What you need to do: Images stay out. Everything else in the records is repeated exactly.

Records shown:
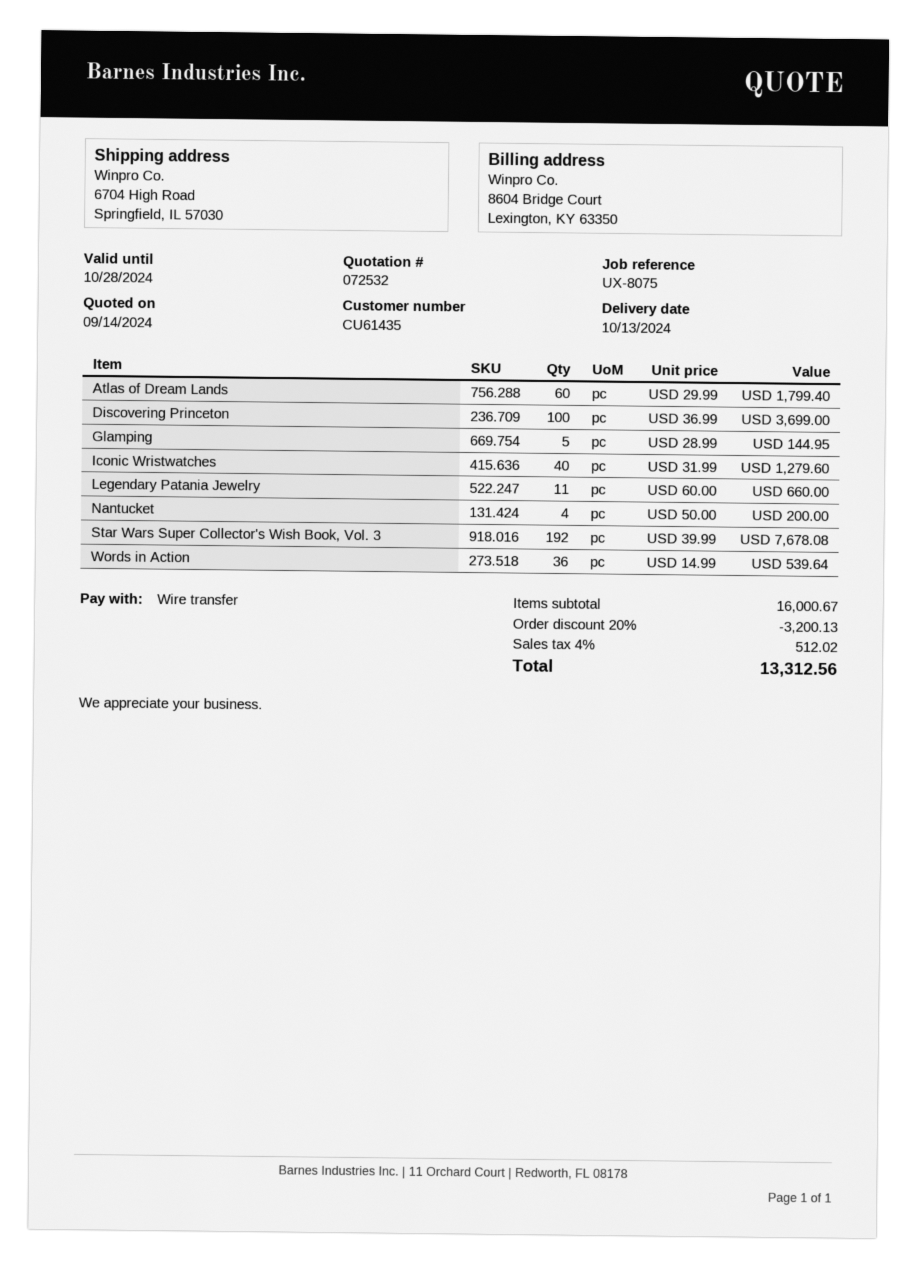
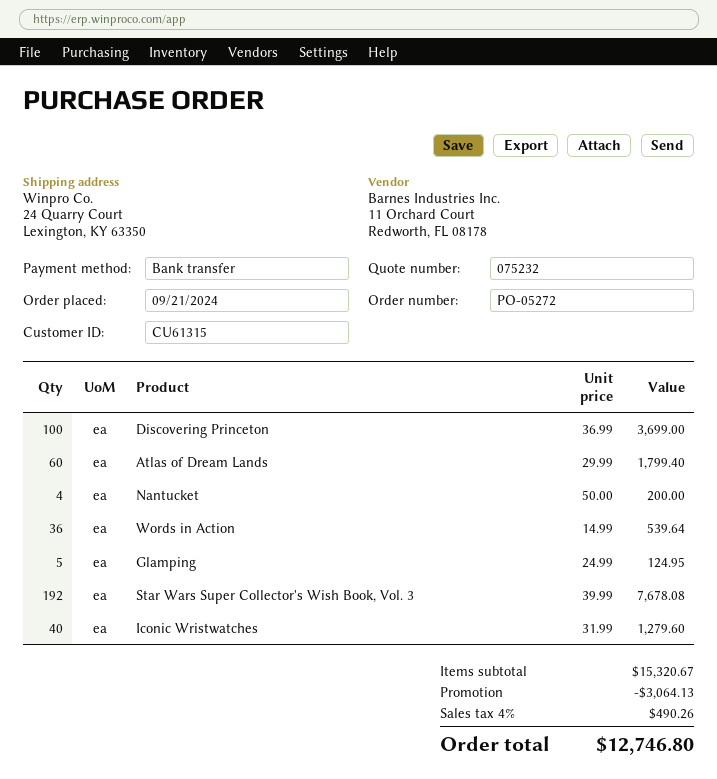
quote number: 072532 -> 075232
customer number: CU61435 -> CU61315
ship to: 6704 High Road, Springfield, IL 57030 -> 24 Quarry Court, Lexington, KY 63350
Glamping: 5 x 28.99 = 144.95 -> 5 x 24.99 = 124.95
Legendary Patania Jewelry: 11 x 60.00 = 660.00 -> none
subtotal: 16000.67 -> 15320.67
discount: 3200.13 -> 3064.13
tax: 4% = 512.02 -> 4% = 490.26
total: 13312.56 -> 12746.80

Solution:
quote number: 072532 -> 075232
customer number: CU61435 -> CU61315
ship to: 6704 High Road, Springfield, IL 57030 -> 24 Quarry Court, Lexington, KY 63350
Glamping: 5 x 28.99 = 144.95 -> 5 x 24.99 = 124.95
Legendary Patania Jewelry: 11 x 60.00 = 660.00 -> none
subtotal: 16000.67 -> 15320.67
discount: 3200.13 -> 3064.13
tax: 4% = 512.02 -> 4% = 490.26
total: 13312.56 -> 12746.80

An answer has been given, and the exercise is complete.